What Is the Best Poker Software in 2026?
The best poker software stack in 2026 is one tool per layer: PokerTracker 4 or Hand2Note 4 for tracking, a presolved GTO library such as GTO Gecko or GTO Wizard for study, and a trainer for drilling. A complete stack costs $25-$90 per month depending on your stakes, far less than most players assume.
Quick picks by category:
- Best tracker for most players: PokerTracker 4 ($44.99-$99.99 one-time, the only major tracker with native Mac support)
- Best tracker for high-volume pros: Hand2Note 4 (subscription, the most powerful HUD engine available)
- Best value GTO study + trainer combo: GTO Gecko (from $24.99/mo, that is us)
- Biggest solver library: GTO Wizard (from $39/mo, premium tiers up to $199/mo)
- Best custom solver: PioSolver ($249 one-time)
- Best dedicated MTT trainer: DTO Poker (free tier, paid from $9.99/mo)
- Best free equity tool: Equilab
No single product does everything well. Anyone telling you otherwise is selling you something.
How Do the Three Layers of Poker Software Fit Together?
Trackers collect data from your real sessions and expose your statistical leaks. Study software shows you the game theory optimal baseline for any spot. Trainers convert that knowledge into reflexes through repetition. Each layer answers a different question, which is why they complement rather than replace each other.

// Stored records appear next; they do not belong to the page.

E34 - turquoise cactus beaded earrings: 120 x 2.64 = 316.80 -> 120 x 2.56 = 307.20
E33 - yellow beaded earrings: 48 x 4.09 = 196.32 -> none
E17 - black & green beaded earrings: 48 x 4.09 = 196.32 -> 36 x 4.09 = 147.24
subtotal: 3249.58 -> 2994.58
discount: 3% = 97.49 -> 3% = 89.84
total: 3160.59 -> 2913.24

A tracker answers "what am I actually doing?" It imports your hand histories and surfaces patterns you cannot see hand by hand. If you fold to river raises 85% of the time, your tracker knows it before your opponents do.
A solver or study platform answers "what is correct?" You either run your own simulations (PioSolver) or browse a library of presolved solutions (GTO Gecko, GTO Wizard); our guide on how to use a poker solver covers the workflow.
A trainer answers "can I execute it?" Knowing the button opens 43% of hands is not the same as opening K♠5♠ without hesitation at second 14 of a 15-second clock. Trainers quiz you on real spots, grade your answers, and track your accuracy over time.
Two smaller categories sit alongside the big three: equity calculators (Flopzilla, Equilab) for quick range-versus-range math, and bankroll tools for deciding what stakes your roll can support. Neither should eat your budget; good free options exist for both.
Best Poker Trackers in 2026
The three trackers worth considering in 2026 are PokerTracker 4 ($44.99-$99.99 one-time), Holdem Manager 3 ($60-$160 one-time), and Hand2Note 4 (subscription from $15.99/mo billed yearly). PokerTracker 4 suits most players, Hand2Note 4 suits volume professionals, and Holdem Manager 3 sits between them.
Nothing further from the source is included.